Suggestions for Checklist Journaling?
February 2, 2017 12:08 PM   Subscribe

I used to write in my journal every day, without fail. I haven't since last year, when my mother entered the hospital. I would like to re-establish journaling as a daily practice. I've looked around for ideas, but all I'm seeing are journal prompts (not what I'm looking for) and ideas that are for organization (bullet point journals).

At the suggestion of a mental health care provider, I tried just writing down the date, then adding a few phrases, and so on, to rebuild the habit.

This really hasn't worked for me; I feel the urge to include more information, and a few phrases aren't enough. Yet, writing a full entry seems impossible to me right now.

I've decided I need to create a checklist form, where I can simply check off one option from several.

For example, I plan to have a checkable list for weather: sunny, partly sunny, cloudy, rainy, snowy...places I went: grocery store, library, park...maybe which meals I ate. Or even which colors I wore. I also plan to have spaces for 'other', to be filled in with a word or two.

I need help thinking of other, less concrete areas to list.

Health, mental health, sure, but I don't know how to break those down into a checklist. I don't want to go too broad, but I don't want to get nitpicky, either.

When I was writing full diary entries, I made sure to note what I had done, anything interested that had happened that day, frustrations, problems, reactions and feelings, a lot of stuff about my cats.

I use journaling as reflection, keeping track of my mental health, and sort of a record of the day.

Not sure how to break that down into useful lists.

Ideas?
posted by Archipelago to Grab Bag (9 answers total) 23 users marked this as a favorite
 
Bullet journaling is actually super customizable. I use mine as both a task list and for creative journaling. I think that the key to the bullet journal is the index that you write as you go, for example, I'll have a Weekly Log which is mostly tasks, etc, but then on the next page I'll have a spread for poetry fragments, or novel ideas, or reflections on various topics. So to me it's really an all in one thing, and you could definitely customize it further.
posted by fairlynearlyready at 12:34 PM on February 2, 2017 [2 favorites]

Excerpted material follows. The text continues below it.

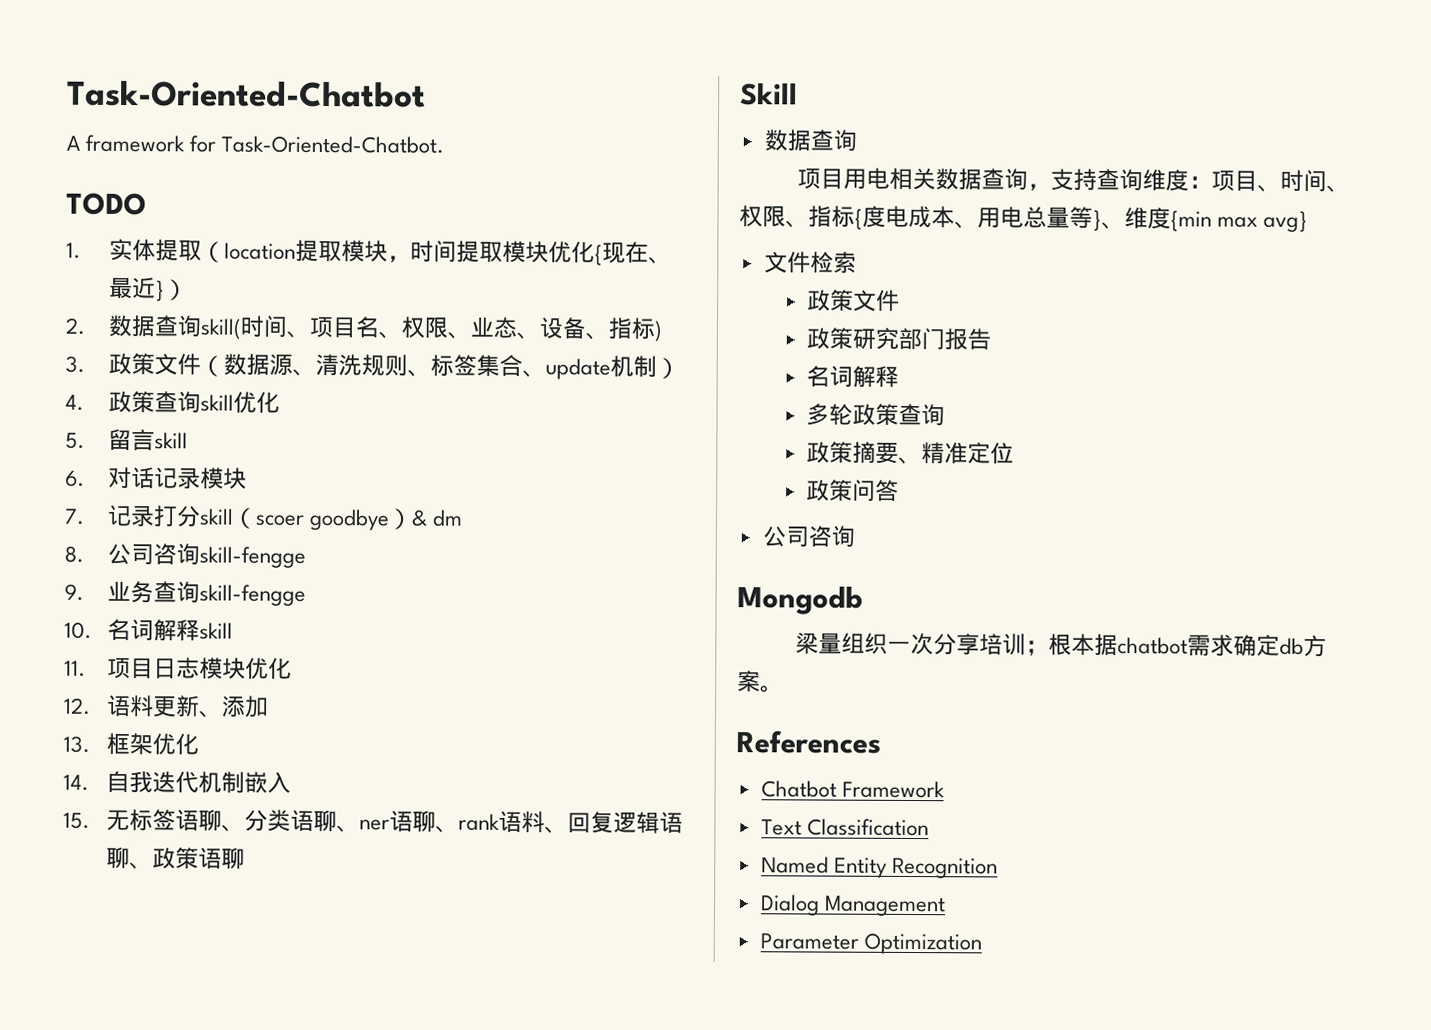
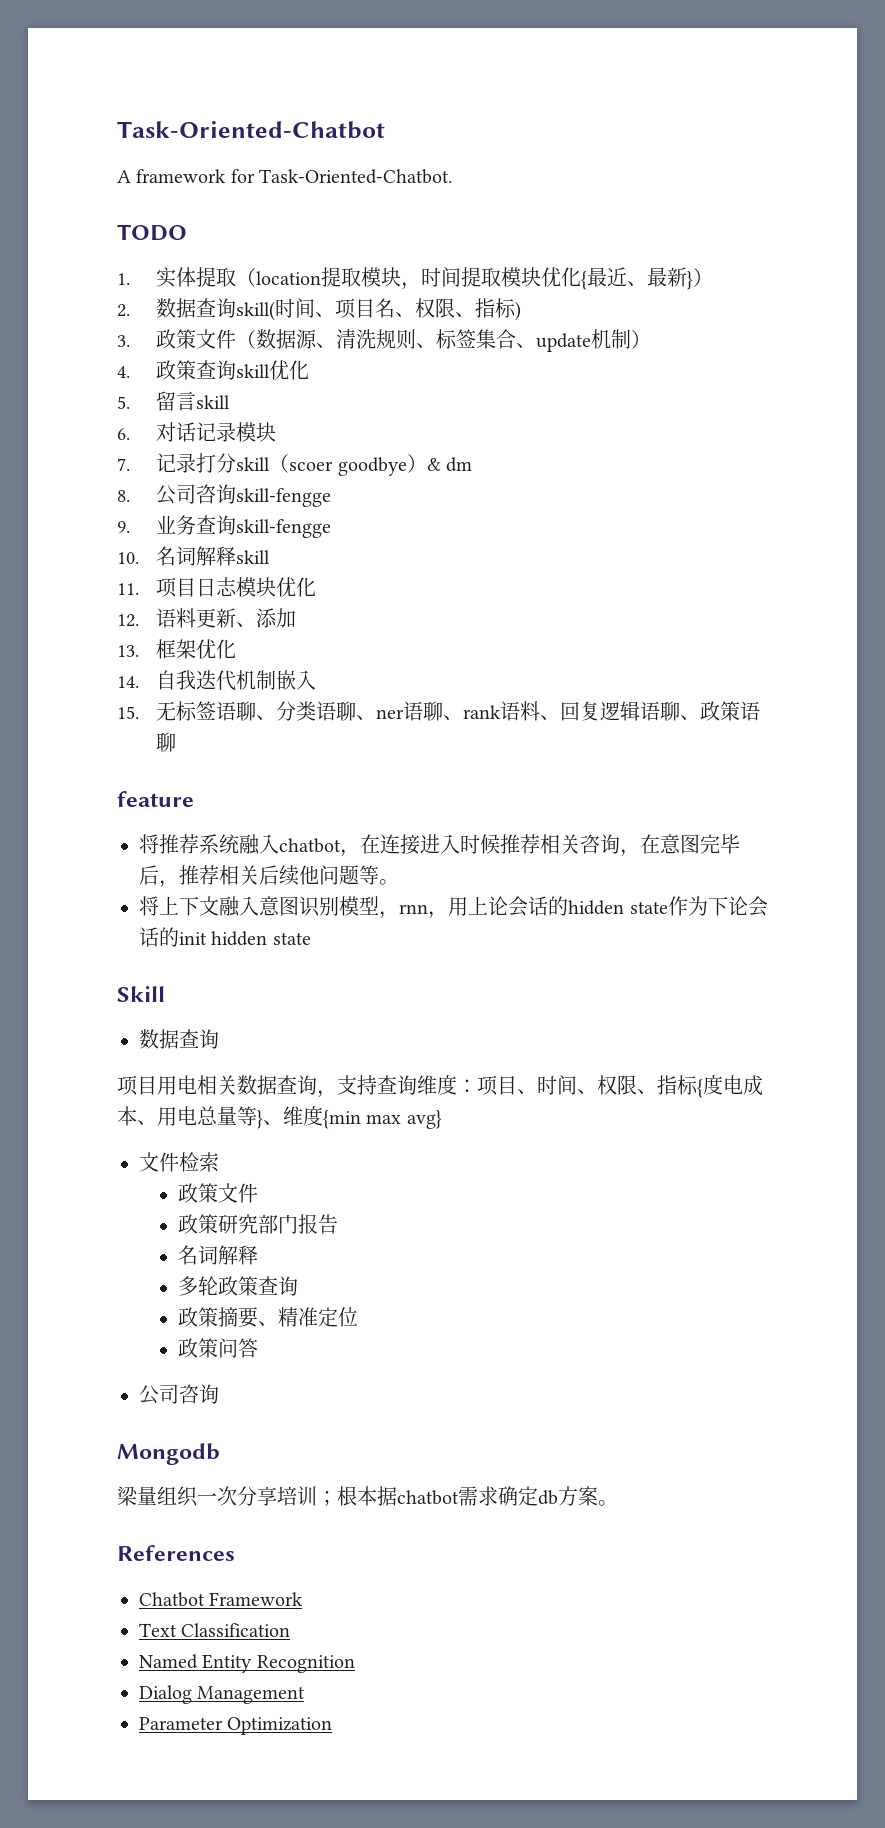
[602,241,673,264] [109,277,157,300] 现在、最近 -> [587,267,688,287] 最近、最新
[470,316,610,340] 业态、设备、 -> (476, 314) none
(246, 858) none -> [117,791,194,807] [139,834,740,857] [139,865,399,888] [139,896,768,919] [139,927,311,947] // feature // 将推荐系统融入chatbot，在连接进入时候推荐相关咨询，在意图完毕后，推荐相关后续他问题等。 // 将上下文融入意图识别模型，rnn，用上论会话的hidden state作为下论会话的init hidden state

mood, hydration, menstrual cycle, media consumed (books, films, music, tv), financial (atm transactions, savings goals, expense lists, credit charges), clothes or jewellery worn, communication (friends called or emailed, post services), strangers talked to, how many days in a row you've kept to your journal, words or websites to look up/visit, jokes, poetry, quotations, or aphorisms, places to go, inspiration for photos or places to visit, a top-10-a-day (pizza toppings, desert island books, whatever).
posted by maya at 12:40 PM on February 2, 2017 [2 favorites]


Traffic/commute, birds at the feeder, new jokes -- pretty much the same topics you would use to make conversation before a meeting starts.
posted by wenestvedt at 12:51 PM on February 2, 2017


Some ideas for check lists.

Mood. Happy/Sad/pensive/introspective/quiet/angry etc
Influences on mood. External/internal
keep a short 3 point list of things you are grateful for every day. Can even be one word if that's what it takes.
Hours of sleep.
List the food you ate even if only roughly.
List things you achieved during the day. It's great focusing on what you did do not what you didn't do.
How many I love You's you said during the day. In words or deeds.
How many acts of self care did you perform today?
Something you want to make a habit like say flossing.

If you can't think of anything to write cut or print out pictures, poems, articles, comics, cartoons, tweets etc that interest you or make you happy or whatever & stick them in to inspire you.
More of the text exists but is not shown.